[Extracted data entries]
┄┄┄┄┄┄

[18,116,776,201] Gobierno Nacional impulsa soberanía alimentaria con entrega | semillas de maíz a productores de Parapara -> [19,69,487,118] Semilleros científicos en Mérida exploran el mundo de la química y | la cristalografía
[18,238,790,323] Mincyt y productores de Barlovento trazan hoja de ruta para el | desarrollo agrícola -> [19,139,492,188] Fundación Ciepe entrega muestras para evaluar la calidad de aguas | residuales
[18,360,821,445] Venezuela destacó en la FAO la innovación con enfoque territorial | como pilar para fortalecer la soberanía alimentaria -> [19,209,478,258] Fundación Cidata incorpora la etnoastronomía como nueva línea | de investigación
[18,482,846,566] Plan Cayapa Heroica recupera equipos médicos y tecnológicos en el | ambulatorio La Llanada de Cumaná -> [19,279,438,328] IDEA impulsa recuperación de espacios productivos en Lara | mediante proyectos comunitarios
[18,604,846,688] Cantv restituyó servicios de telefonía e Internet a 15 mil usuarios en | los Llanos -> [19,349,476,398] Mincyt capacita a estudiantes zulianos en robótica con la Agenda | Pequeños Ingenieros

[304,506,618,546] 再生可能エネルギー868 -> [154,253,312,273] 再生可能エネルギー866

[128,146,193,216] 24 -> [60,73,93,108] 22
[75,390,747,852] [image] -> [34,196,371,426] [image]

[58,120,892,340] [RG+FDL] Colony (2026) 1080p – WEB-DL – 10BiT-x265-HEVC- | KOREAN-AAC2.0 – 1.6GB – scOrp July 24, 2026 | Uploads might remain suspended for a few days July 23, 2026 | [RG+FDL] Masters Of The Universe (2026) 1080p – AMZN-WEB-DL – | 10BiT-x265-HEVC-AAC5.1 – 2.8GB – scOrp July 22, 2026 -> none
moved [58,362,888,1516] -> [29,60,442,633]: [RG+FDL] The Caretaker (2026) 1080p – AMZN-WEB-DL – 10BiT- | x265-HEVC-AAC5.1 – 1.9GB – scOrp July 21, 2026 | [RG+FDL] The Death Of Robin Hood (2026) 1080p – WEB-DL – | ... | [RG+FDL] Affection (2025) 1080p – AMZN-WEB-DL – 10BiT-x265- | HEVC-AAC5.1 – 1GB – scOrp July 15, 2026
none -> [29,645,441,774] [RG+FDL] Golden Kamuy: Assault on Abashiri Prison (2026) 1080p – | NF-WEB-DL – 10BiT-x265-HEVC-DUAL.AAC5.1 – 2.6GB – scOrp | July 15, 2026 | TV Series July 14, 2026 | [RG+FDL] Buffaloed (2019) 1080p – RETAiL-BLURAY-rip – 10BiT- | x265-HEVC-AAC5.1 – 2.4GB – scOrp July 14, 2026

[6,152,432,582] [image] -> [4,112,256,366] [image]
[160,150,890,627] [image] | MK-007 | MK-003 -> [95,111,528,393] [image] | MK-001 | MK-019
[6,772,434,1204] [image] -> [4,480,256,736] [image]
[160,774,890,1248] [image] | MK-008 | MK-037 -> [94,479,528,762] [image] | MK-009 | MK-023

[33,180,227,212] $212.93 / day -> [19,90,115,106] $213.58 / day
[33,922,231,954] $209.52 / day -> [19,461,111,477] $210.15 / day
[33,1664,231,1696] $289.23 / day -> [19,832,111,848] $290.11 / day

┄┄┄┄┄┄

Exercise instructions: Copy each line above that contains the string "soberanía".

Response area:
[18,116,776,201] Gobierno Nacional impulsa soberanía alimentaria con entrega | semillas de maíz a productores de Parapara -> [19,69,487,118] Semilleros científicos en Mérida exploran el mundo de la química y | la cristalografía
[18,360,821,445] Venezuela destacó en la FAO la innovación con enfoque territorial | como pilar para fortalecer la soberanía alimentaria -> [19,209,478,258] Fundación Cidata incorpora la etnoastronomía como nueva línea | de investigación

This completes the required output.